-- Assignment --
How many lines in the records below contain the word "Dreamcast"? Answer with the number only.

-- Record set --
■ ■ ■ ■
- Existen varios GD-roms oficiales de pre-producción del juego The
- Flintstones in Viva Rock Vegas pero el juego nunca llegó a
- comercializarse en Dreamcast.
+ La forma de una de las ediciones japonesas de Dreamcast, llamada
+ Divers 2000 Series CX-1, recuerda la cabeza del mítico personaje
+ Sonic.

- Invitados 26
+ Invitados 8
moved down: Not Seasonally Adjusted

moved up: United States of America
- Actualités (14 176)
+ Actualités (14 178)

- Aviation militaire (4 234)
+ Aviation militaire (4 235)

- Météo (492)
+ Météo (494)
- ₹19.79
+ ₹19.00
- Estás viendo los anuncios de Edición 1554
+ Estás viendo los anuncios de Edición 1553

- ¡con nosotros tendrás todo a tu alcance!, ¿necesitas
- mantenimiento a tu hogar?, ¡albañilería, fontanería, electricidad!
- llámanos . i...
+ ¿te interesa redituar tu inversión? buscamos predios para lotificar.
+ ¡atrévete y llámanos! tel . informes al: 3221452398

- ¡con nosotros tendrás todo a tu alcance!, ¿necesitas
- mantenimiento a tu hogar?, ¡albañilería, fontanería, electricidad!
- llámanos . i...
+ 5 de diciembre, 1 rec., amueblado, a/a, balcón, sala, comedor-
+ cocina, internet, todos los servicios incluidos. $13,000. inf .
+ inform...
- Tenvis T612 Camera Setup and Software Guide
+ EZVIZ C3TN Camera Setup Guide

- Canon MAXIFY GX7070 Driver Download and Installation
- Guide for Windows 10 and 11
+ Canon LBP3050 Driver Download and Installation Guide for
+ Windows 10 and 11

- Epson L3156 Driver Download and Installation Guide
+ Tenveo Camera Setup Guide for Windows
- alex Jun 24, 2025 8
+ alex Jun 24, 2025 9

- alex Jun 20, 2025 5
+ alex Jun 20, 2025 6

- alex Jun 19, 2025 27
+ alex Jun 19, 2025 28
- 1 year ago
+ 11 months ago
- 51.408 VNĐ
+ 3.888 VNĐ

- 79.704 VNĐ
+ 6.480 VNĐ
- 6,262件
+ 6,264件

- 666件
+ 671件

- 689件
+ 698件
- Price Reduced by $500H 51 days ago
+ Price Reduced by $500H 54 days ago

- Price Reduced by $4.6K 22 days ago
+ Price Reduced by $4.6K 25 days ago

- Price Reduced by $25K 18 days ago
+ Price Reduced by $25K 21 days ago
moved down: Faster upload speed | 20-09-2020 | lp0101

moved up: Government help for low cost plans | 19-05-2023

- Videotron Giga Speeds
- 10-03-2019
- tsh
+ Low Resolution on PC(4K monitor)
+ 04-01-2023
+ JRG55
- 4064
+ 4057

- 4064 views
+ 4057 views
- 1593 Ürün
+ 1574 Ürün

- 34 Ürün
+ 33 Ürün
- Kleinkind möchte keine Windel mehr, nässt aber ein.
■ ■ ■ ■
-- Written response --
2